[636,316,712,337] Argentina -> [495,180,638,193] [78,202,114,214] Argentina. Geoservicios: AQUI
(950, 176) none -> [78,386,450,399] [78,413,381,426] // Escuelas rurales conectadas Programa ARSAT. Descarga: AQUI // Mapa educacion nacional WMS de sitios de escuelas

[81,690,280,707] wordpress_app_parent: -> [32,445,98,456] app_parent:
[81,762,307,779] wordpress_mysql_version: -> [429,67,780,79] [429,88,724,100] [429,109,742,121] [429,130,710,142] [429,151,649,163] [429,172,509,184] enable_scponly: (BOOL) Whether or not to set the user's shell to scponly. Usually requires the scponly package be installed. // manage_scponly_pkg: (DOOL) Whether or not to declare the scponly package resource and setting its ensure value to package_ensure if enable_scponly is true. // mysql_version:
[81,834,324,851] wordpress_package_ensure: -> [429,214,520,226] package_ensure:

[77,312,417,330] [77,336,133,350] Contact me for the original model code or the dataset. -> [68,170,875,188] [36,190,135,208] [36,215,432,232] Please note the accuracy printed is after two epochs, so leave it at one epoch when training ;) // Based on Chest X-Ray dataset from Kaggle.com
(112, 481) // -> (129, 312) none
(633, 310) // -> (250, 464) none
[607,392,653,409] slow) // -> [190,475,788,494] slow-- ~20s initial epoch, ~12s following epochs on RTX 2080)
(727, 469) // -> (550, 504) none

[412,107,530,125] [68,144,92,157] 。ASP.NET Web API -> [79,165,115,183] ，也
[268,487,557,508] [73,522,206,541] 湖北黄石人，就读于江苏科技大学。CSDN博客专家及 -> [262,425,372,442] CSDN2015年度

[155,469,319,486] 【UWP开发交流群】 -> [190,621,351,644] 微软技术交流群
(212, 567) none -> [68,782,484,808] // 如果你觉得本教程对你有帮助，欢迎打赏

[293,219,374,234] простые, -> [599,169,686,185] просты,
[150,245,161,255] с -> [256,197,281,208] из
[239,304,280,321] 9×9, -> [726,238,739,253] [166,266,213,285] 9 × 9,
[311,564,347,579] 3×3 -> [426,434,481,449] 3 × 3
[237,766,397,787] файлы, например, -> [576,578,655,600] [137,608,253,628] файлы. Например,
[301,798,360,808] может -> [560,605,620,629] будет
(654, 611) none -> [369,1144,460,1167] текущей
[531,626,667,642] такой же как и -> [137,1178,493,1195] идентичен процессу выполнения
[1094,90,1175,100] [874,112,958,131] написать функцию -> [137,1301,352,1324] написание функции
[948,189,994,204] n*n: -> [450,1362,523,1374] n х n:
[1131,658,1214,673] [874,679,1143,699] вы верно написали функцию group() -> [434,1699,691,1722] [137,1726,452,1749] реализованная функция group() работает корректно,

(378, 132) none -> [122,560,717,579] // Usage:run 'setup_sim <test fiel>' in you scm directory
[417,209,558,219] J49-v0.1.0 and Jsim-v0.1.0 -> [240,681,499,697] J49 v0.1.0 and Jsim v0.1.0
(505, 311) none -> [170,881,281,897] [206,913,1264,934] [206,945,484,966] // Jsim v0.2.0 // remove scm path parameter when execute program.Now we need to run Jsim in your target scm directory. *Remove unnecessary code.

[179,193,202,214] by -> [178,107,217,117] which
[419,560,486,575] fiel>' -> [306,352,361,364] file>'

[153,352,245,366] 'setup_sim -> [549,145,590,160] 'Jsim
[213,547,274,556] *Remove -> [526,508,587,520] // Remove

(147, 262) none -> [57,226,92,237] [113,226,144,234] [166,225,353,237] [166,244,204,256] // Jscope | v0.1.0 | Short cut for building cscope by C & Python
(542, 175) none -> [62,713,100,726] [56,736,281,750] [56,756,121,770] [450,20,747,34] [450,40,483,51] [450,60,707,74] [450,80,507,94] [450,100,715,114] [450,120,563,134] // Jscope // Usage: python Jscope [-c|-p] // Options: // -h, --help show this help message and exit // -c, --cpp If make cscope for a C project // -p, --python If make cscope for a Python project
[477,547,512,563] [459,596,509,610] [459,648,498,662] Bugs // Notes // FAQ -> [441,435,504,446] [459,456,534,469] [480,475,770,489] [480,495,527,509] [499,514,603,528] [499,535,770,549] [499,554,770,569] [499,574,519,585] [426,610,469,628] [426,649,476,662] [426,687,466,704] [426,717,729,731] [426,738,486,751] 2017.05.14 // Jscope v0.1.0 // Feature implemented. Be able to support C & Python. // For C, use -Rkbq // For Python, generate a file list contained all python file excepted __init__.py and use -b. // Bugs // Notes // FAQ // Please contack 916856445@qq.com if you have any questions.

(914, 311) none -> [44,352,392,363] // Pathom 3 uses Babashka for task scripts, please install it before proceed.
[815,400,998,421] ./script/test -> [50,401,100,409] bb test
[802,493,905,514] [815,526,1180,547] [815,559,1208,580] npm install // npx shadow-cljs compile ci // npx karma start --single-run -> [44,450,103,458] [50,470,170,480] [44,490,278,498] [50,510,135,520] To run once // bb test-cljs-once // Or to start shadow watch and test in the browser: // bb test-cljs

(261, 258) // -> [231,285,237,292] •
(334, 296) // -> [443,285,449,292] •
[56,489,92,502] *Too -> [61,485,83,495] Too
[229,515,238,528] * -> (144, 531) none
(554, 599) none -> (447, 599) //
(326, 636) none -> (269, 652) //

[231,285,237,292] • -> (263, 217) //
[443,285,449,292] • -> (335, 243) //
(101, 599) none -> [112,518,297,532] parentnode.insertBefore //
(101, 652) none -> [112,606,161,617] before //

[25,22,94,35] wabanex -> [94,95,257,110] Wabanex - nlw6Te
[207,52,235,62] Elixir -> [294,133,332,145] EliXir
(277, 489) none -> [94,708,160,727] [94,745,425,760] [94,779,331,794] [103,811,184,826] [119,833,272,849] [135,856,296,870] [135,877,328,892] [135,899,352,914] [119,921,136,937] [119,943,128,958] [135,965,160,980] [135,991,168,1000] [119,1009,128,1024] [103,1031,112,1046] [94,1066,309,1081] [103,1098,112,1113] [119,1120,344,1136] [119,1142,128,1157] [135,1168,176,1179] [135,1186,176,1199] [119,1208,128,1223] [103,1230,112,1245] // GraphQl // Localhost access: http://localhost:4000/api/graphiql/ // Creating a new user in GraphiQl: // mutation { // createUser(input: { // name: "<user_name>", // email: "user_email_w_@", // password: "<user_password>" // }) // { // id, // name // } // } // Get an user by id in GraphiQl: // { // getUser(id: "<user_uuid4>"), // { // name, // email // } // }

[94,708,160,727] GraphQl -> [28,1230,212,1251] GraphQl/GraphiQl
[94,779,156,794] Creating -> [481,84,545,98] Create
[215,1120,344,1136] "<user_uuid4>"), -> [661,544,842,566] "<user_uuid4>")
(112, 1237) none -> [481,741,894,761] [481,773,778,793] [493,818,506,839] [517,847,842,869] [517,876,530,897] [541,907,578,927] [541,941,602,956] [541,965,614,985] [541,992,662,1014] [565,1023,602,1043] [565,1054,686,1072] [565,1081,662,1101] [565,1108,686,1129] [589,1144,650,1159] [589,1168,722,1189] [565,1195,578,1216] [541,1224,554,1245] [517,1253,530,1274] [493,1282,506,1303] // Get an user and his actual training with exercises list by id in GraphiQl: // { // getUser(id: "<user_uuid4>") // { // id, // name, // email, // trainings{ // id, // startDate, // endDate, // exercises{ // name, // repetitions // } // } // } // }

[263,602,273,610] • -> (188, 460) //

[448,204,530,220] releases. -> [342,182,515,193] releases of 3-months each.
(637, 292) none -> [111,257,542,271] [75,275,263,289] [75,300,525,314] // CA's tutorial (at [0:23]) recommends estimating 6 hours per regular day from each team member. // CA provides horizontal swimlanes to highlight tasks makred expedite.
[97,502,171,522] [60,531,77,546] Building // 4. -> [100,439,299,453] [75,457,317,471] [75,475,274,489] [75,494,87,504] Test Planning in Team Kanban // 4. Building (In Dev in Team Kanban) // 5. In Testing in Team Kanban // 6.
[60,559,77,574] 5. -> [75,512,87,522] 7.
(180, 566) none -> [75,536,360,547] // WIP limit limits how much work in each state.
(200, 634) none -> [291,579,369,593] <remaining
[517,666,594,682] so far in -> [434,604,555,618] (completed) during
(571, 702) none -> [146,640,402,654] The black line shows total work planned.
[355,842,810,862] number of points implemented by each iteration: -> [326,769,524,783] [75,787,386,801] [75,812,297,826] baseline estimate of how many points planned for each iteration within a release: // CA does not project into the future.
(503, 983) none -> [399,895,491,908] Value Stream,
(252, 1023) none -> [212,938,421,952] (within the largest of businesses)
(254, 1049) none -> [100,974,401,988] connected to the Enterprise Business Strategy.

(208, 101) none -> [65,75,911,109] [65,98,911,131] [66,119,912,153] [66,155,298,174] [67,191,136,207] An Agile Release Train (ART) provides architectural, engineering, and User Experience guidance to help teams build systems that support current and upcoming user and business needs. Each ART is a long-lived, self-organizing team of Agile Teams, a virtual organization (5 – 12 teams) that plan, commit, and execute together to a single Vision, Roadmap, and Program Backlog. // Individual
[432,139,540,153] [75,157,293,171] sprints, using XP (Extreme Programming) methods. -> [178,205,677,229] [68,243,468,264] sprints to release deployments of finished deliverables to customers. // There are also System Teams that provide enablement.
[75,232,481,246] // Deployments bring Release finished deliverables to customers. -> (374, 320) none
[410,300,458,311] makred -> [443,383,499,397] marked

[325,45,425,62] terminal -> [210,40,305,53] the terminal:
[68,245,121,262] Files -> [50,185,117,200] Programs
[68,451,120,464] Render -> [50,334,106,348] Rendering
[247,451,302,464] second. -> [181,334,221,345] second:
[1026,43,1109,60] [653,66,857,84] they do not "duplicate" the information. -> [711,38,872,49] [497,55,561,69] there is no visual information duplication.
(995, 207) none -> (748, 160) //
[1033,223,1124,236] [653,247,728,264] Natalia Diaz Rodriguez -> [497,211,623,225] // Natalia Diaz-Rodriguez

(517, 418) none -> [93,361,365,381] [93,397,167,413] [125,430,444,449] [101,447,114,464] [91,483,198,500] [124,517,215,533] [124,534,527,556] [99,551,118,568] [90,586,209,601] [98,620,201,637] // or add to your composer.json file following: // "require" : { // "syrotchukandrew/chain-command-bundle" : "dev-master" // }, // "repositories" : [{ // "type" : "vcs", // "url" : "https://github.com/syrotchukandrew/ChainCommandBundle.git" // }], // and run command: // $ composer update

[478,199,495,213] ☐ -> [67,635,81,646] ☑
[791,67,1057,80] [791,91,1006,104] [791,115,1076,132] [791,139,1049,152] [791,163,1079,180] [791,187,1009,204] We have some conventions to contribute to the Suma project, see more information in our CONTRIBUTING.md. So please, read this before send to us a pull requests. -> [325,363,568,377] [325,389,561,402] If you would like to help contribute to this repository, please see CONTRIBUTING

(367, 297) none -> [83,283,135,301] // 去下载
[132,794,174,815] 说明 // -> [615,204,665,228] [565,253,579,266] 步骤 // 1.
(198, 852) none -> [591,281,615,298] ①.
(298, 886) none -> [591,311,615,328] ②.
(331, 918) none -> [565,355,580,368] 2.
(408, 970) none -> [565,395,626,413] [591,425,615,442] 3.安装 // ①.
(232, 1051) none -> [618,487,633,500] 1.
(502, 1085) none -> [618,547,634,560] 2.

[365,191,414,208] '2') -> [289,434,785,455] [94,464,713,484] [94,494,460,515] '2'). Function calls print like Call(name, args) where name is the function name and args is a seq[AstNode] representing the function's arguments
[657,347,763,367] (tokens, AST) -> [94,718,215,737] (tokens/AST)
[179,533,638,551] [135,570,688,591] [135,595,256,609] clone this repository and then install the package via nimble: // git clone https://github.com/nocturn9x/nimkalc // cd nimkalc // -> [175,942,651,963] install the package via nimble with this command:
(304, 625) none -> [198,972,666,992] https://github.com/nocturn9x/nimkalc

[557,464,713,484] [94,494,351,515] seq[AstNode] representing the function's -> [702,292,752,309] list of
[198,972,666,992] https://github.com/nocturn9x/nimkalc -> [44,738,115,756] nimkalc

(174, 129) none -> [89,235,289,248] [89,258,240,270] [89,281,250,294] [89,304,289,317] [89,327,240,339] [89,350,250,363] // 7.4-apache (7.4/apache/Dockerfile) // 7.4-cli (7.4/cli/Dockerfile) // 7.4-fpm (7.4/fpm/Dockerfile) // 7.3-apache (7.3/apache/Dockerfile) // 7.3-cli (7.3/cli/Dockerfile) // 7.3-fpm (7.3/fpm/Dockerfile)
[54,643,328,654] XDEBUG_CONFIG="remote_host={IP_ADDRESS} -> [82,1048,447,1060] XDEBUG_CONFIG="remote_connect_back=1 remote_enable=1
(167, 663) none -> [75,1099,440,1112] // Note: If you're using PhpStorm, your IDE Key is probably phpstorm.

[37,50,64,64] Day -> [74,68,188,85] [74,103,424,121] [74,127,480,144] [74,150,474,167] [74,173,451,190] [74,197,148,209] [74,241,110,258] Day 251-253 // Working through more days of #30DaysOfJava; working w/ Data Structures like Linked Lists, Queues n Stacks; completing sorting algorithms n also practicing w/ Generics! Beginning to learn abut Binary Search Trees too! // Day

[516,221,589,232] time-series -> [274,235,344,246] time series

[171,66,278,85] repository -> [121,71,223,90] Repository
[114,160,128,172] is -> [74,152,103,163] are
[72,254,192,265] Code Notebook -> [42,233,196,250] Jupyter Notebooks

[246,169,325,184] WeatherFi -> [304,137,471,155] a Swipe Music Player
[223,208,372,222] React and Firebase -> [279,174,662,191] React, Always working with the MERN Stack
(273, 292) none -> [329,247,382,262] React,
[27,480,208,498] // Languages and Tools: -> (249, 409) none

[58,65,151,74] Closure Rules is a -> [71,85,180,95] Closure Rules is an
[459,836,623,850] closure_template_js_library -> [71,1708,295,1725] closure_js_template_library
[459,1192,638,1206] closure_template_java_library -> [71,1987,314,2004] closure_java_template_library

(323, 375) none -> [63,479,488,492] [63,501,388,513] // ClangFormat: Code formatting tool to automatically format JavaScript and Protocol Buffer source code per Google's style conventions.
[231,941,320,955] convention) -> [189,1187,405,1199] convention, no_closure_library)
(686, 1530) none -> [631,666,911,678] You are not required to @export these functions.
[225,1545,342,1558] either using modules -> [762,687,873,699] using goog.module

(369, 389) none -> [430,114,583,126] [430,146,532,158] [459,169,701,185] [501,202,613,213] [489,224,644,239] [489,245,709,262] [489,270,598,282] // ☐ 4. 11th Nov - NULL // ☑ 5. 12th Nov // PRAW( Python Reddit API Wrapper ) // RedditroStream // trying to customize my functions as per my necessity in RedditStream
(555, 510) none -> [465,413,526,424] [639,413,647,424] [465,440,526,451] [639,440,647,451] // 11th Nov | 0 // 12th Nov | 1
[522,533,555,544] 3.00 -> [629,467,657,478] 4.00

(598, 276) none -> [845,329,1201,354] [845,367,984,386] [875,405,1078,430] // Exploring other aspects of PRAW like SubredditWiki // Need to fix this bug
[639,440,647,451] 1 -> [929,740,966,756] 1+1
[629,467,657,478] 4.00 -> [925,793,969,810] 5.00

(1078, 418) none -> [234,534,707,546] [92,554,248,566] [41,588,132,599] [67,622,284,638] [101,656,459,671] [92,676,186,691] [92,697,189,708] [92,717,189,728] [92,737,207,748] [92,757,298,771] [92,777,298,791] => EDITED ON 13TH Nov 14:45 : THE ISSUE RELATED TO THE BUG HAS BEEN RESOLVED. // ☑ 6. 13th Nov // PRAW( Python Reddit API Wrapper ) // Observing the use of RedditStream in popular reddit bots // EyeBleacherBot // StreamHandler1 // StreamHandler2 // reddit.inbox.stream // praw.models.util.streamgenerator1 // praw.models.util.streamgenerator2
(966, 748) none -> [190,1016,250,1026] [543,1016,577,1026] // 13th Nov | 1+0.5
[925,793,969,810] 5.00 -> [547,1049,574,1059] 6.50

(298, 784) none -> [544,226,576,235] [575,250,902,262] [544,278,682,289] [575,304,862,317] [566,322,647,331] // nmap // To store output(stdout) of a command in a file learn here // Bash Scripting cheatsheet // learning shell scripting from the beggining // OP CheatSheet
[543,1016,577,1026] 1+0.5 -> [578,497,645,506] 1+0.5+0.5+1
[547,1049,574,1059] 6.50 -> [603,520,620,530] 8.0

____________

*YOUR ASSIGNMENT*
The lines to retype, exactly and only, run from the first line of the material through the line with "[81,690,280,707] wordpress_app_parent: ->".

*OUTPUT*
[636,316,712,337] Argentina -> [495,180,638,193] [78,202,114,214] Argentina. Geoservicios: AQUI
(950, 176) none -> [78,386,450,399] [78,413,381,426] // Escuelas rurales conectadas Programa ARSAT. Descarga: AQUI // Mapa educacion nacional WMS de sitios de escuelas

[81,690,280,707] wordpress_app_parent: -> [32,445,98,456] app_parent:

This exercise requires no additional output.